Show all lines from the records below in which the string "Huffington" is present.
'''
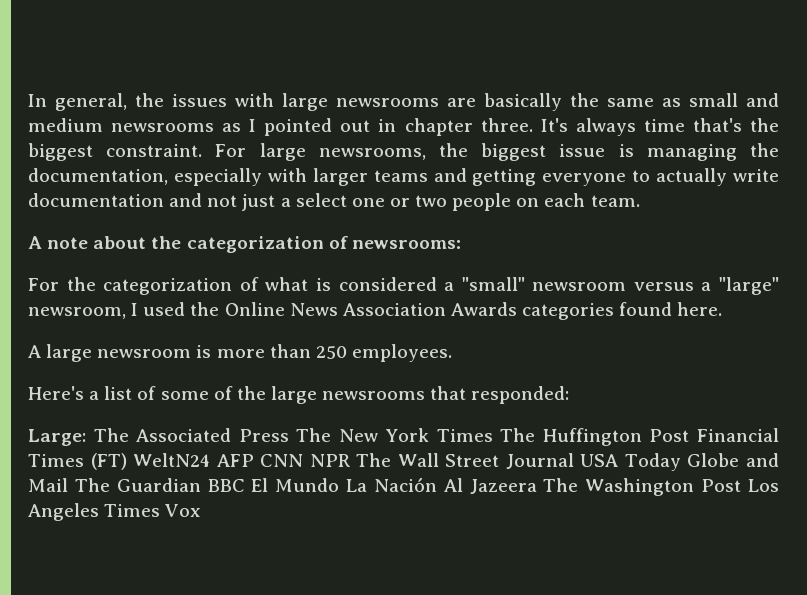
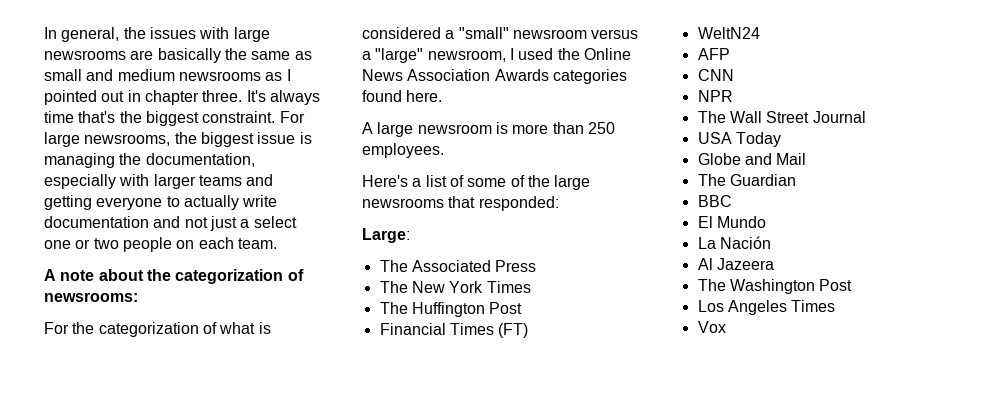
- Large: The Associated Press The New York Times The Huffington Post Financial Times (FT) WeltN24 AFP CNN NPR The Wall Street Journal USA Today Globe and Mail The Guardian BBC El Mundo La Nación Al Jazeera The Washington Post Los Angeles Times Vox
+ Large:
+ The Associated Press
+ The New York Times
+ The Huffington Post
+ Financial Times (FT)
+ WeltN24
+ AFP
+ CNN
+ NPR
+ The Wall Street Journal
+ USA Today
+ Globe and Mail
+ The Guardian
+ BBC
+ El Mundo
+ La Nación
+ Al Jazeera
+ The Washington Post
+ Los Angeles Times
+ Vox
'''
'''
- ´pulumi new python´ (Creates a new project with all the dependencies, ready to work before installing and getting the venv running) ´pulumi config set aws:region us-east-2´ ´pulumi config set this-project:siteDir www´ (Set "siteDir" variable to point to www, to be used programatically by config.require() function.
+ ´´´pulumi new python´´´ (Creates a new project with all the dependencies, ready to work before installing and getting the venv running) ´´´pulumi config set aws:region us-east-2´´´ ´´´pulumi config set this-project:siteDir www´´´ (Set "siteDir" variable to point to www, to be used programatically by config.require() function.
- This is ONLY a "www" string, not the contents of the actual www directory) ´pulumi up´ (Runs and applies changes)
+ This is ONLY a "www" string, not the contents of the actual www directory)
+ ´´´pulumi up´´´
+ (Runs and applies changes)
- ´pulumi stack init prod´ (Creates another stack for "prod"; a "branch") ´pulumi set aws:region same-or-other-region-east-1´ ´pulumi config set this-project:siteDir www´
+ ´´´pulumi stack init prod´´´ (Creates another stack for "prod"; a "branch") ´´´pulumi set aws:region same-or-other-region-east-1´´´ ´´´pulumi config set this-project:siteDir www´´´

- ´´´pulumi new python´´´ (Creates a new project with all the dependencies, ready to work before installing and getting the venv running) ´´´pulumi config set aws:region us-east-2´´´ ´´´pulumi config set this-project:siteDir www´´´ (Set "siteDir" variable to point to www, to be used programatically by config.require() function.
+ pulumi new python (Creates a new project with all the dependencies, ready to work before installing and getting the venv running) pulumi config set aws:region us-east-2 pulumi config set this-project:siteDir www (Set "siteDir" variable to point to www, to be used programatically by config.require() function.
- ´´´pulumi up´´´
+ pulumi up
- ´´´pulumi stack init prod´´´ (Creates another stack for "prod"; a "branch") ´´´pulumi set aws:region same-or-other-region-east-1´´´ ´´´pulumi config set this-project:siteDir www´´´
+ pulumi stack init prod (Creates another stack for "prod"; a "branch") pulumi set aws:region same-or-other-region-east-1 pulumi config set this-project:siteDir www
'''
'''
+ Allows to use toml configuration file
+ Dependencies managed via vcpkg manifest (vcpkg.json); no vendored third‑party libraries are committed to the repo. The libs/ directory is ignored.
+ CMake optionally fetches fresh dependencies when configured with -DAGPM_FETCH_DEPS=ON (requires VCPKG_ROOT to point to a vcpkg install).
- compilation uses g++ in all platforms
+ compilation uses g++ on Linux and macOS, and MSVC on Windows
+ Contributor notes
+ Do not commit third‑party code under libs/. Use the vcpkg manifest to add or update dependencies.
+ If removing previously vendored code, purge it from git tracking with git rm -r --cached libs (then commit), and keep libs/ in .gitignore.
'''
▶ Answer to this problem:
- Large: The Associated Press The New York Times The Huffington Post Financial Times (FT) WeltN24 AFP CNN NPR The Wall Street Journal USA Today Globe and Mail The Guardian BBC El Mundo La Nación Al Jazeera The Washington Post Los Angeles Times Vox
+ The Huffington Post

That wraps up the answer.